793.94/3921

Memorandum by the Secretary of State

The French Ambassador sent word that he wanted to see me. He came to tell me that he had had translated the telegrams which M. Jules Henry had shown Mr. Castle and me this morning, but unfortunately he had afterwards forgotten them. He was very vehement, however, that there had been no agreement between France and Japan of the character which has been talked about in the press so nonsensically and that these telegrams show that that was so.

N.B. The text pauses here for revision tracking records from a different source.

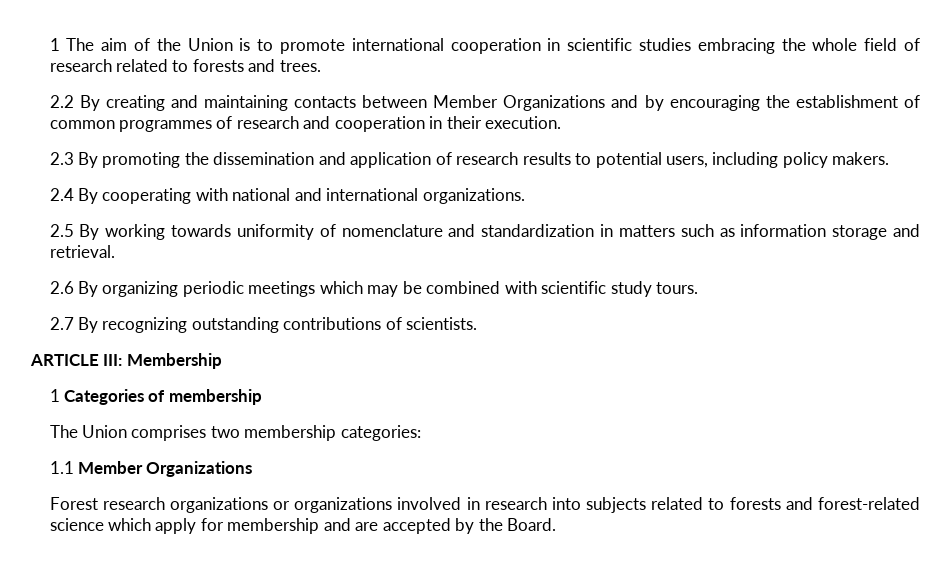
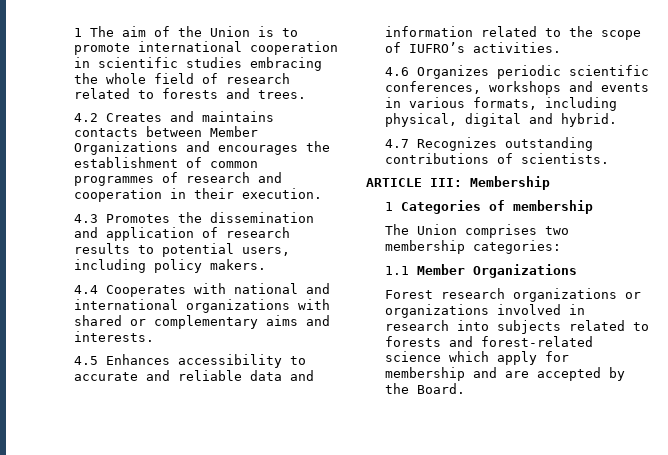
- 2.2 By creating and maintaining contacts between Member Organizations and by encouraging the establishment of common programmes of research and cooperation in their execution.
+ 4.2 Creates and maintains contacts between Member Organizations and encourages the establishment of common programmes of research and cooperation in their execution.
- 2.3 By promoting the dissemination and application of research results to potential users, including policy makers.
+ 4.3 Promotes the dissemination and application of research results to potential users, including policy makers.
- 2.4 By cooperating with national and international organizations.
- 2.5 By working towards uniformity of nomenclature and standardization in matters such as information storage and retrieval.
- 2.6 By organizing periodic meetings which may be combined with scientific study tours.
- 2.7 By recognizing outstanding contributions of scientists.
+ 4.4 Cooperates with national and international organizations with shared or complementary aims and interests.
+ 4.5 Enhances accessibility to accurate and reliable data and information related to the scope of IUFRO’s activities.
+ 4.6 Organizes periodic scientific conferences, workshops and events in various formats, including physical, digital and hybrid.
+ 4.7 Recognizes outstanding contributions of scientists.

I then told the Ambassador what we had been doing this morning. I told him that we had received a cable from Tokyo20 of an interview [Page 167] yesterday in which the Foreign Minister had told our Ambassador, and apparently also the British and the French Ambassadors, that Japan desired our good offices in inducing the Chinese troops not to bring up further reinforcements and to withdraw the troops now in Shanghai to a safe distance to avoid clashes. I read him a portion of Forbes’ telegram in which this request was contained. I told him that acting on this the President and I had taken steps to submit to Great Britain suggested proposals for a cessation of hostilities at Shanghai along the lines on which the local authorities there were now working and also urging the two countries to at once begin negotiations in the spirit of the Pact of Paris and of the resolution of the League of December 9 in the presence of neutral observers for a settlement of all outstanding controversies between the two nations. The Ambassador expressed approval of the propositions. I told him that, in order to save time, the British were to suggest that France and Italy should make similar representations. I stressed the point, however, that we were not insisting that the French and British should follow exactly the same lines but to cover principally those two points. I urged him to telegraph at once to his Government urging them to do so. The Ambassador said he would. He specifically approved of the suggestion about the neutral observers, saying that was good, and suggesting that the best representatives would be the Ministers on the spot. The Ambassador said the situation was very serious; that Japan was mad and that he could not be sure that a revolution might not break out in Japan at any moment. He said the situation there was extremely precarious with poverty and various troubles and that, in case of a military reverse, a revolution might easily occur instantaneously. I showed him the message I had received from the Navy as to the bombardment of Nanking.21 The Ambassador threw up his hands and said “They are mad.”